▸ **How to complete this task**
The part below that opens with the line containing "border-right: 2px solid" and closes with the line containing "background: #0ea5e9 ->" should be copied exactly, minus any pictures.

▸ **Records shown**
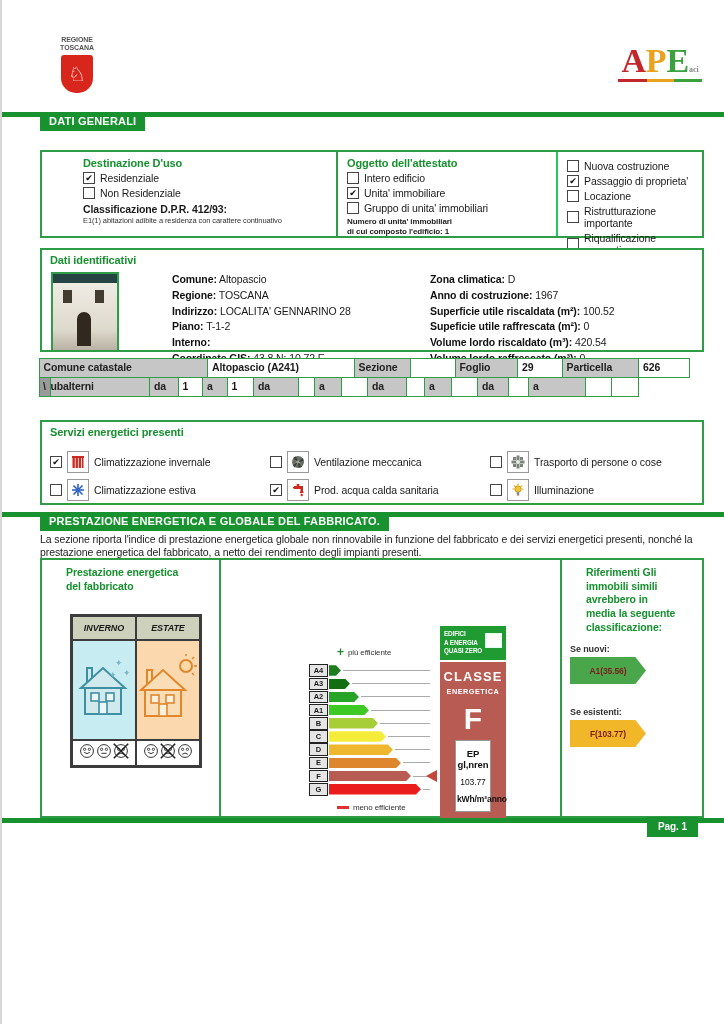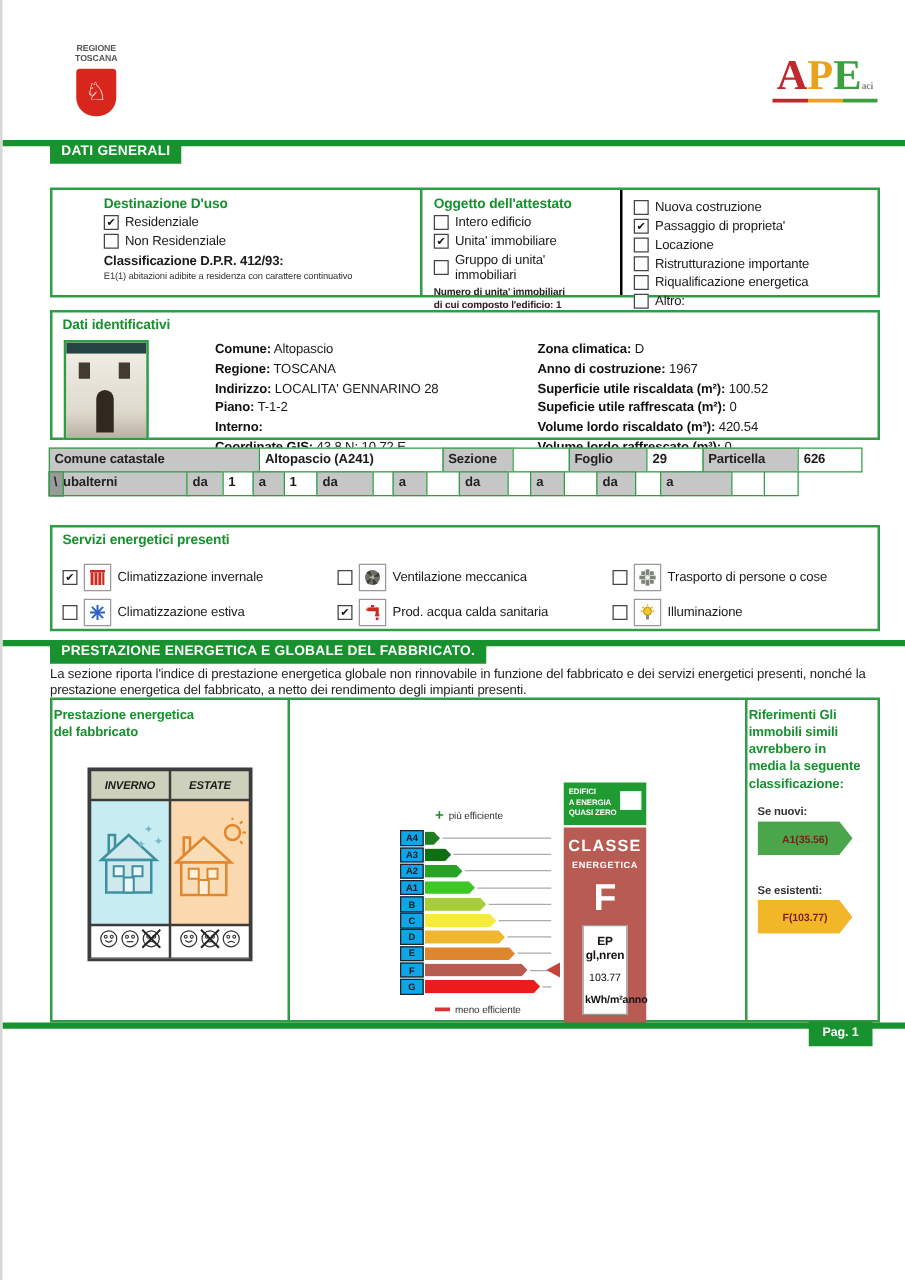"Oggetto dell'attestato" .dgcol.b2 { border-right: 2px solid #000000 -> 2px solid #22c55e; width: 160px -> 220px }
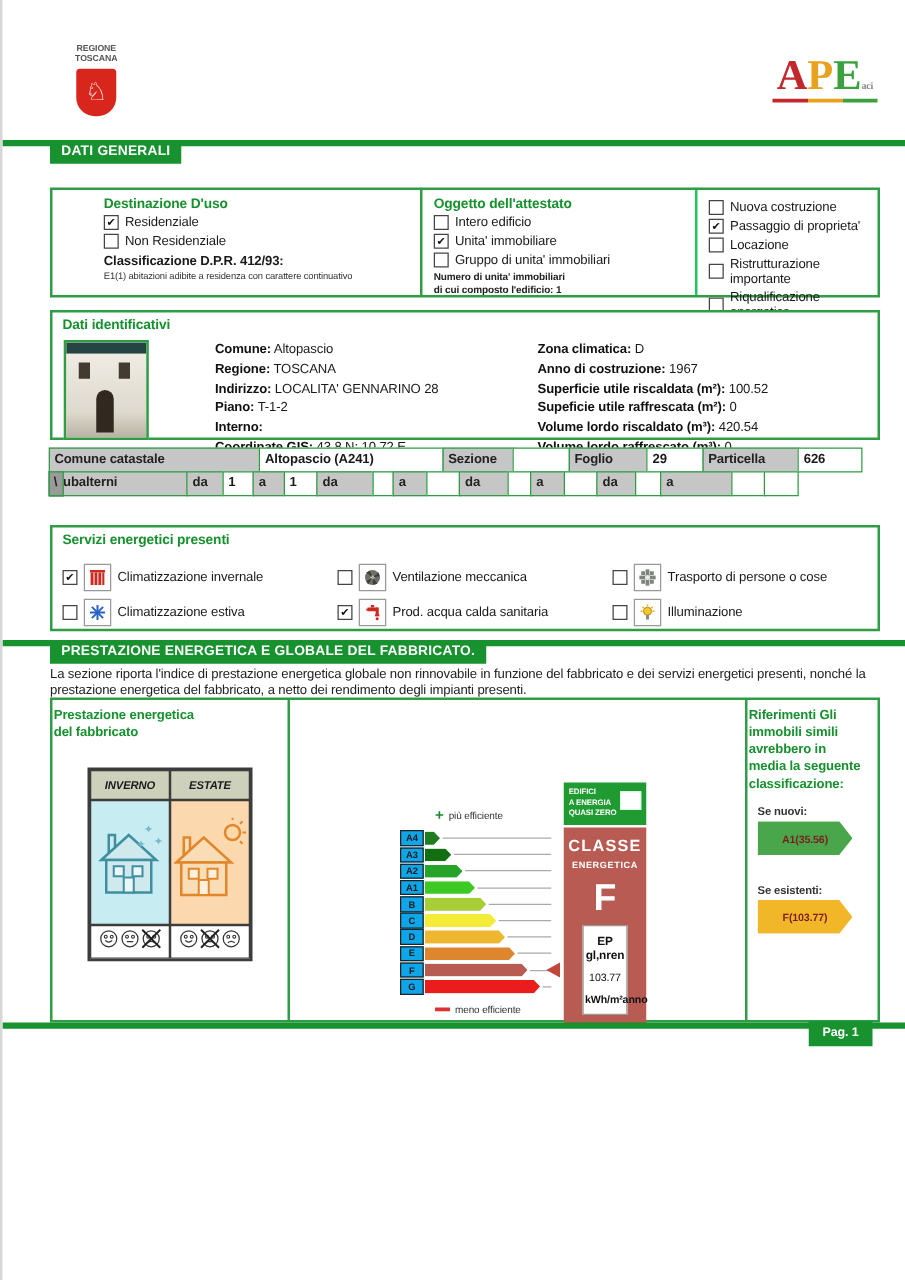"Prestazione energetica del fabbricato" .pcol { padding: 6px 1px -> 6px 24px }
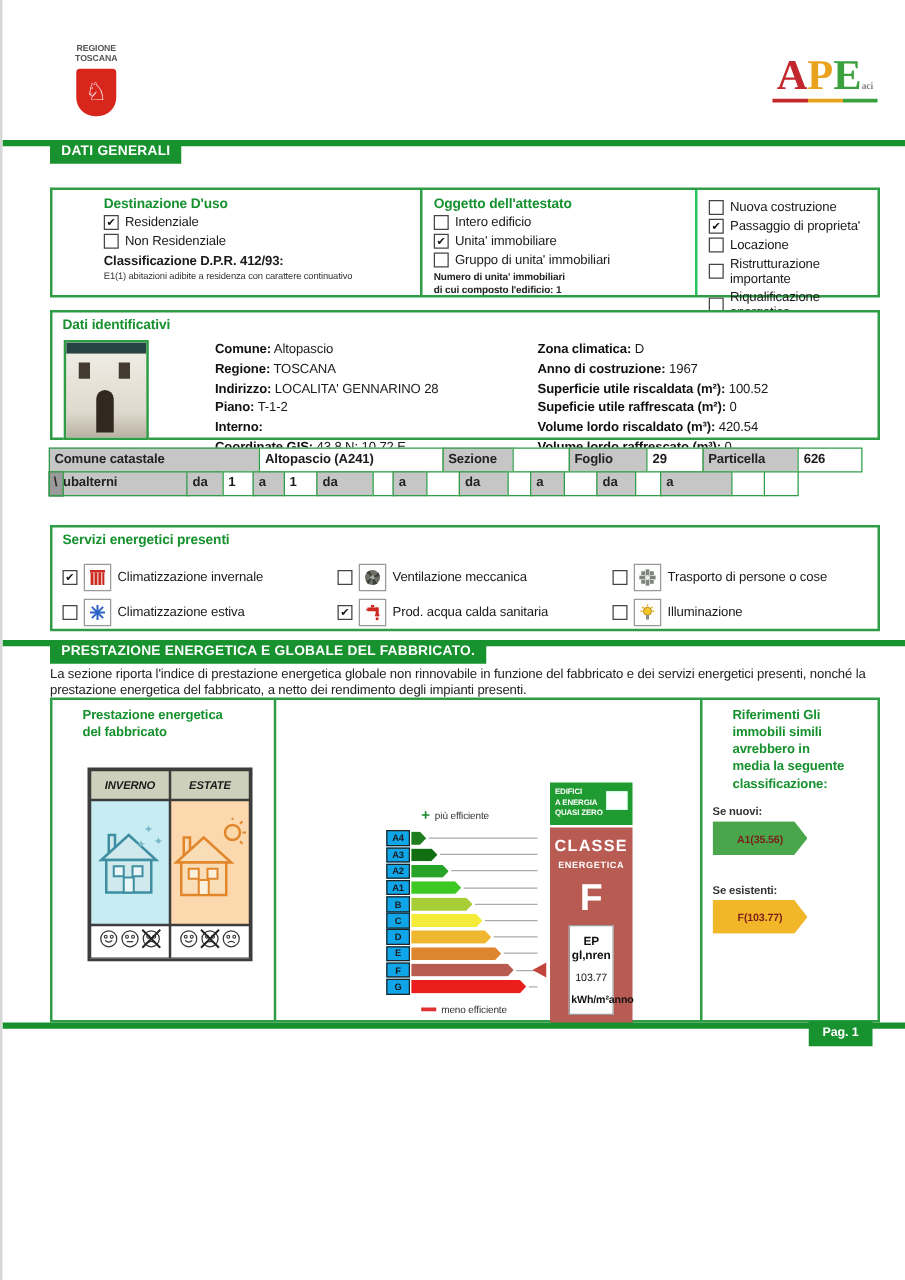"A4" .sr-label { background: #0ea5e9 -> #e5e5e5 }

...

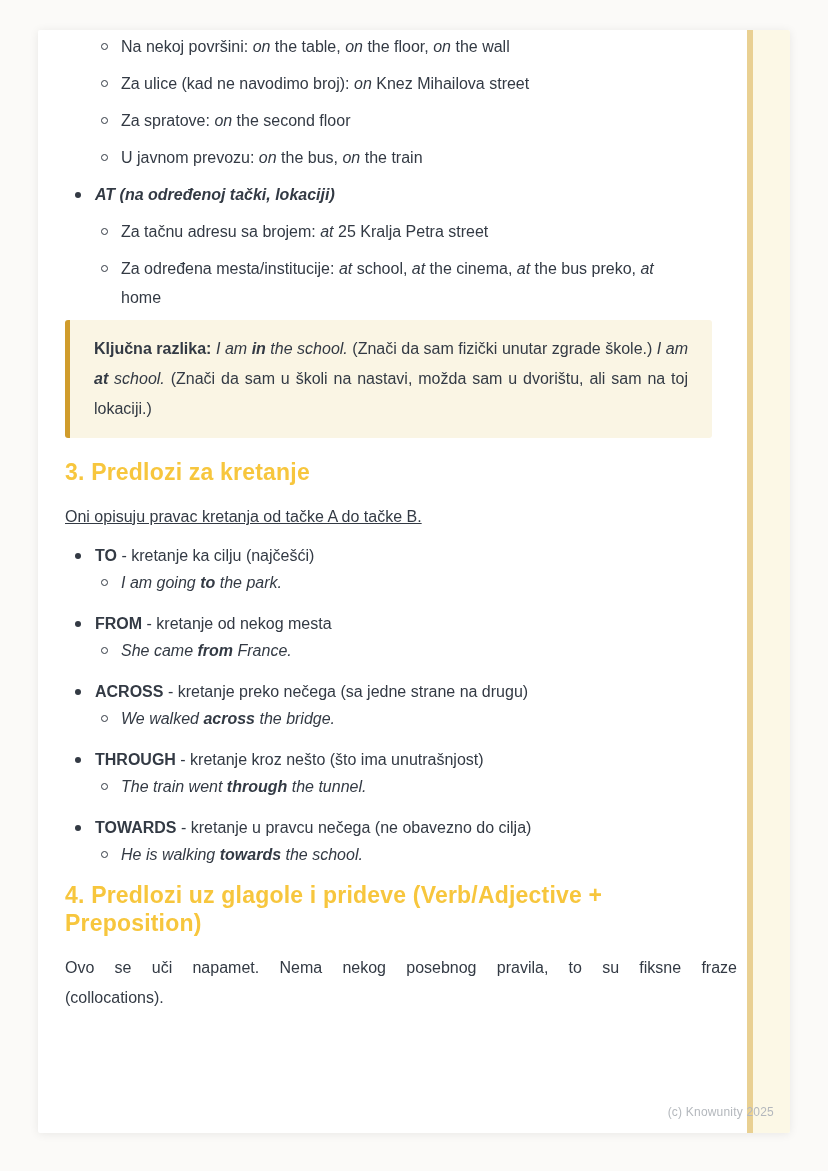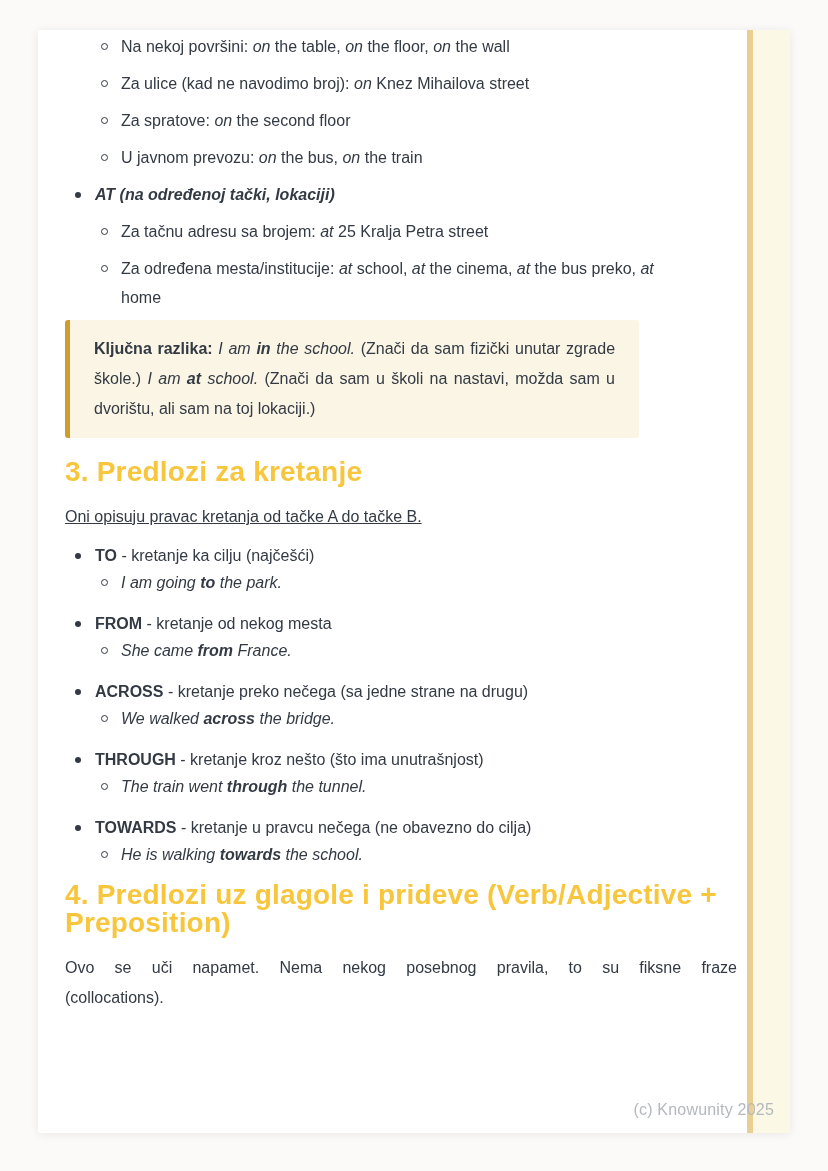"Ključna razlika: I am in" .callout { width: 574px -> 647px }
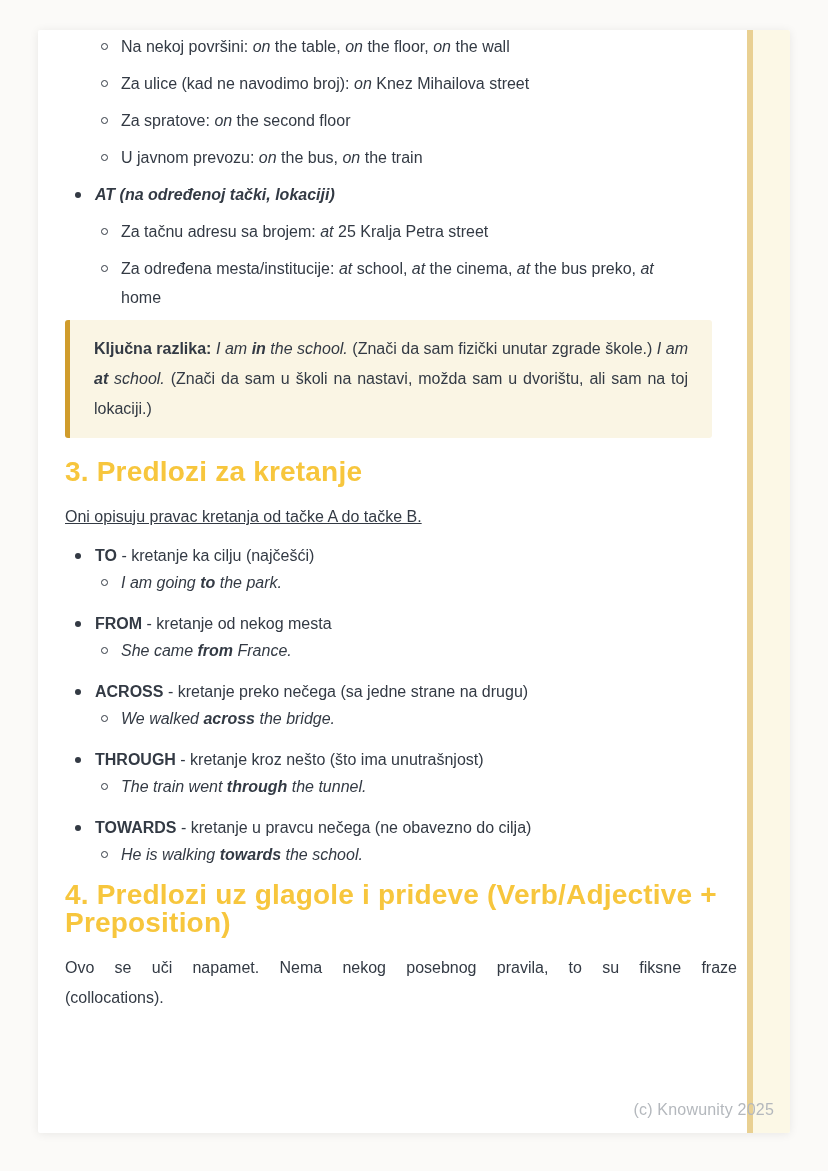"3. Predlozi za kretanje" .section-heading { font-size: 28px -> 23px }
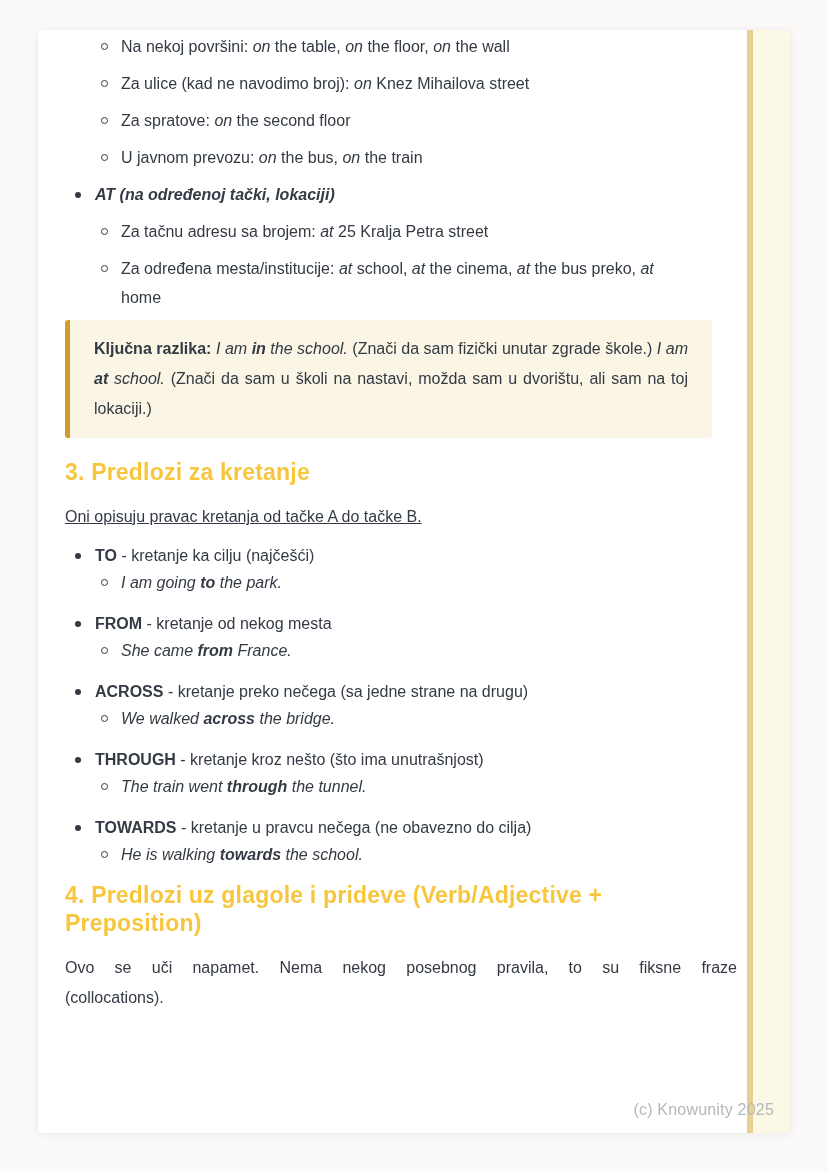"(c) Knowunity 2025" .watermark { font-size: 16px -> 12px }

▸ **Solution for this problem**
"Oggetto dell'attestato" .dgcol.b2 { border-right: 2px solid #000000 -> 2px solid #22c55e; width: 160px -> 220px }
"Prestazione energetica del fabbricato" .pcol { padding: 6px 1px -> 6px 24px }
"A4" .sr-label { background: #0ea5e9 -> #e5e5e5 }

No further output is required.